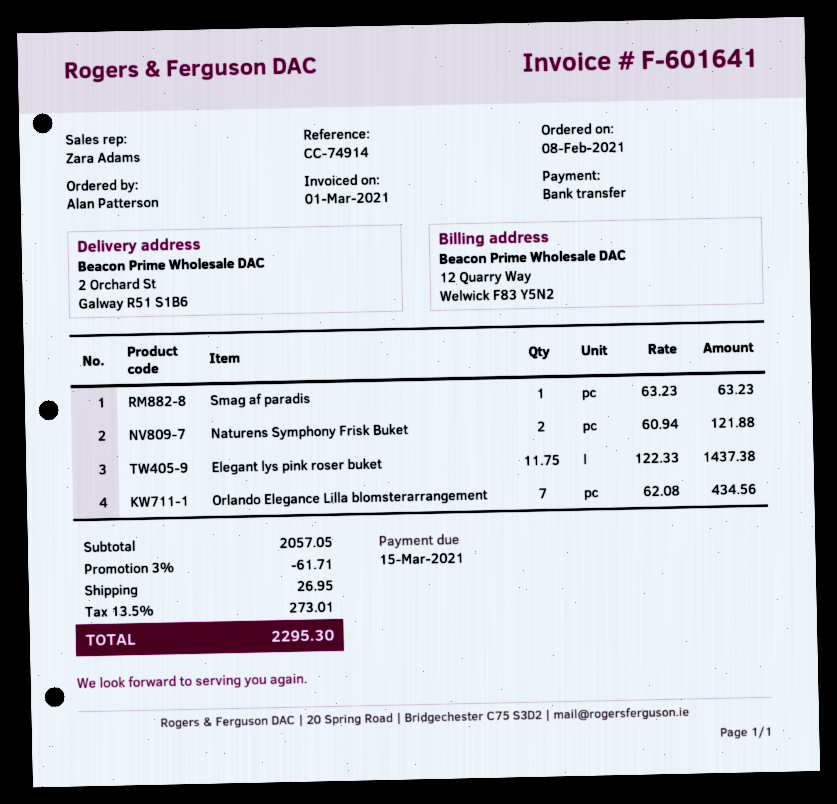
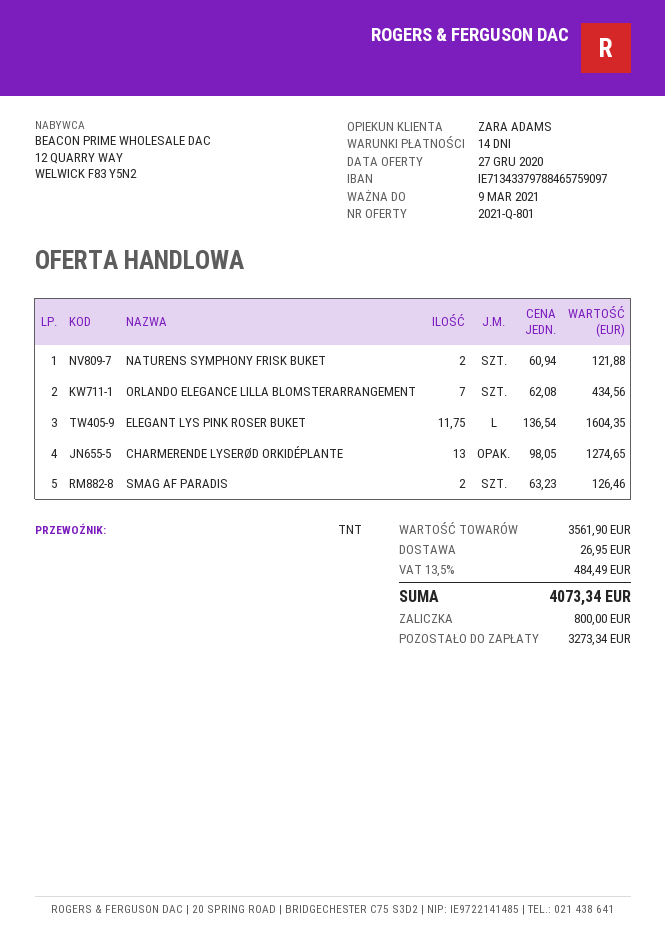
Smag af paradis: 1 x 63.23 = 63.23 -> 2 x 63.23 = 126.46
Elegant lys pink roser buket: 11.75 x 122.33 = 1437.38 -> 11.75 x 136.54 = 1604.35
CHARMERENDE LYSERØD ORKIDÉPLANTE: none -> 13 x 98.05 = 1274.65
subtotal: 2057.05 -> 3561.90
discount: 3% = 61.71 -> none
tax: 13.5% = 273.01 -> 13.5% = 484.49
total: 2295.30 -> 4073.34

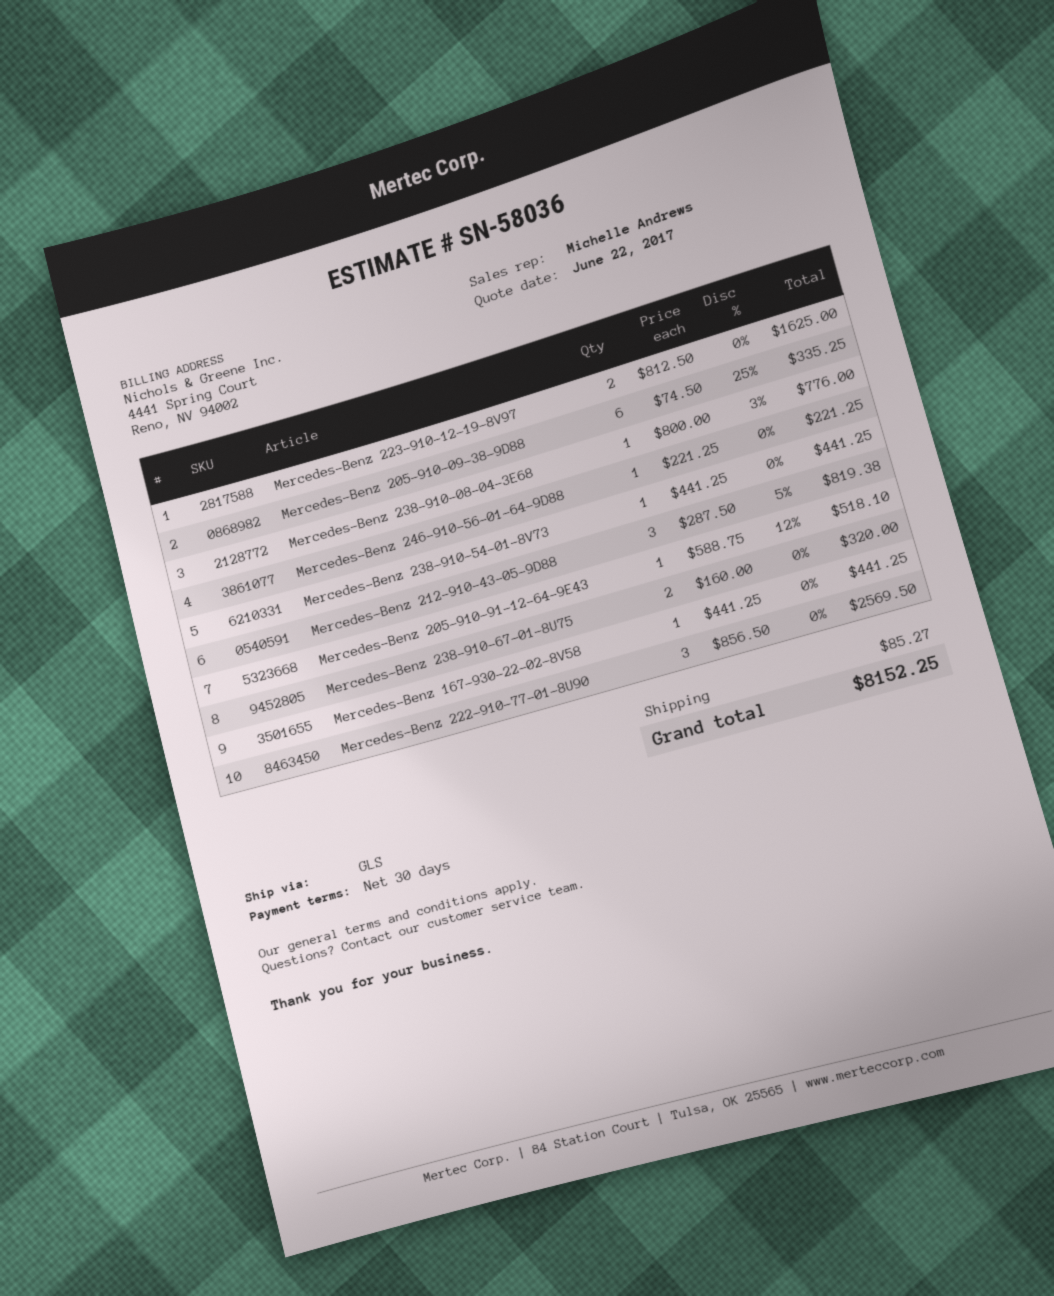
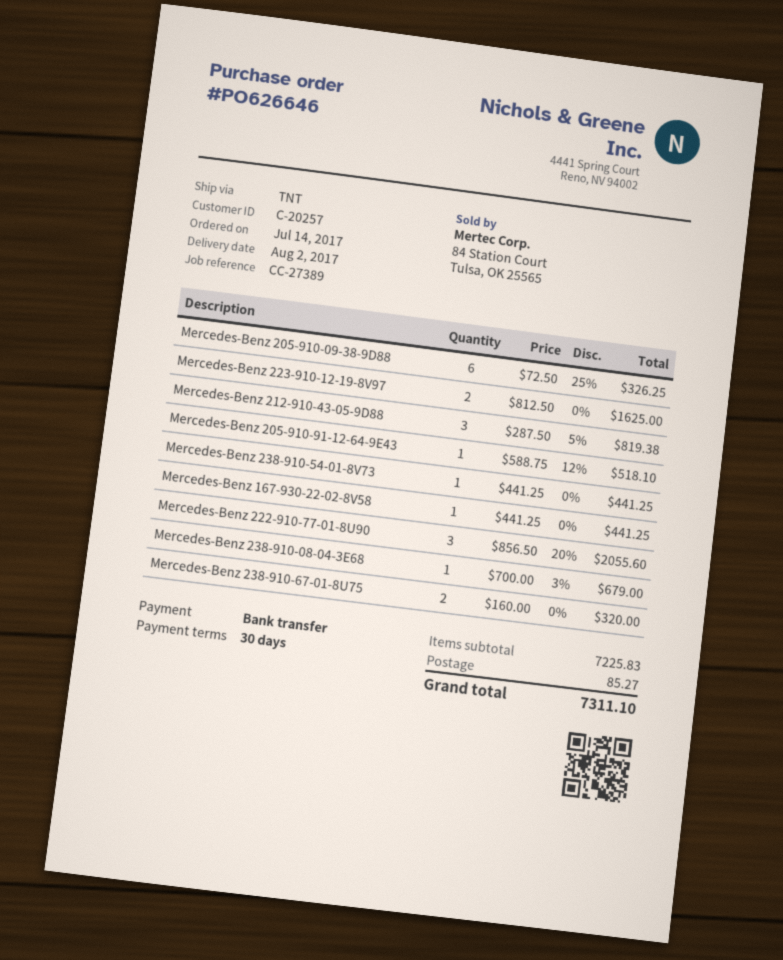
shipping method: GLS -> TNT
Mercedes-Benz 205-910-09-38-9D88: 6 x 74.50 - 25% = 335.25 -> 6 x 72.50 - 25% = 326.25
Mercedes-Benz 238-910-08-04-3E68: 1 x 800.00 - 3% = 776.00 -> 1 x 700.00 - 3% = 679.00
Mercedes-Benz 246-910-56-01-64-9D88: 1 x 221.25 = 221.25 -> none
Mercedes-Benz 222-910-77-01-8U90: 3 x 856.50 = 2569.50 -> 3 x 856.50 - 20% = 2055.60
total: 8152.25 -> 7311.10

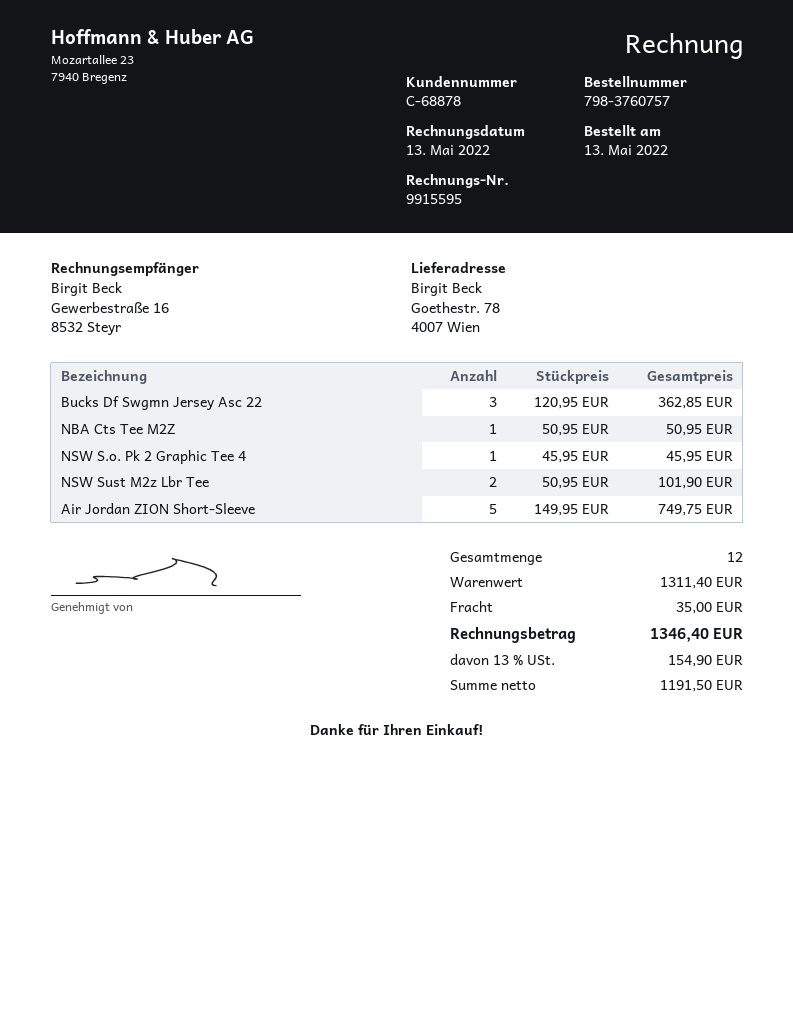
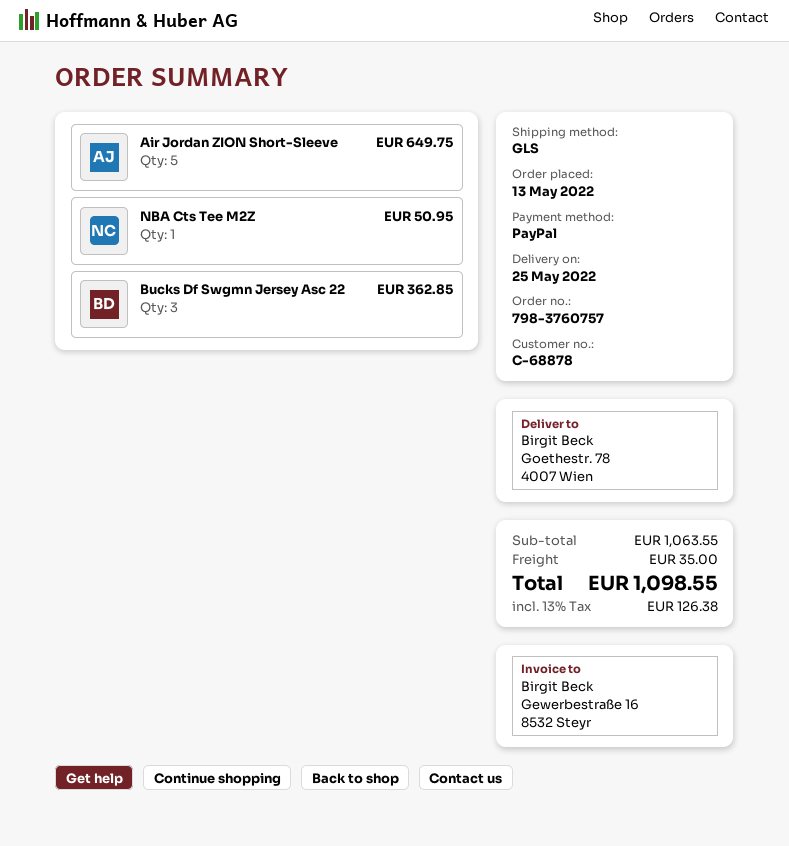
NSW S.o. Pk 2 Graphic Tee 4: 1 for 45.95 -> none
NSW Sust M2z Lbr Tee: 2 for 101.90 -> none
Air Jordan ZION Short-Sleeve: 5 for 749.75 -> 5 for 649.75
subtotal: 1311.40 -> 1063.55
tax: 13% = 154.90 -> 13% = 126.38
total: 1346.40 -> 1098.55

## [TASK REQUIREMENTS]
Looking at the data above, work out how many lines contain "Benz" and answer with the figure only.

## [WRITTEN ANSWER]
4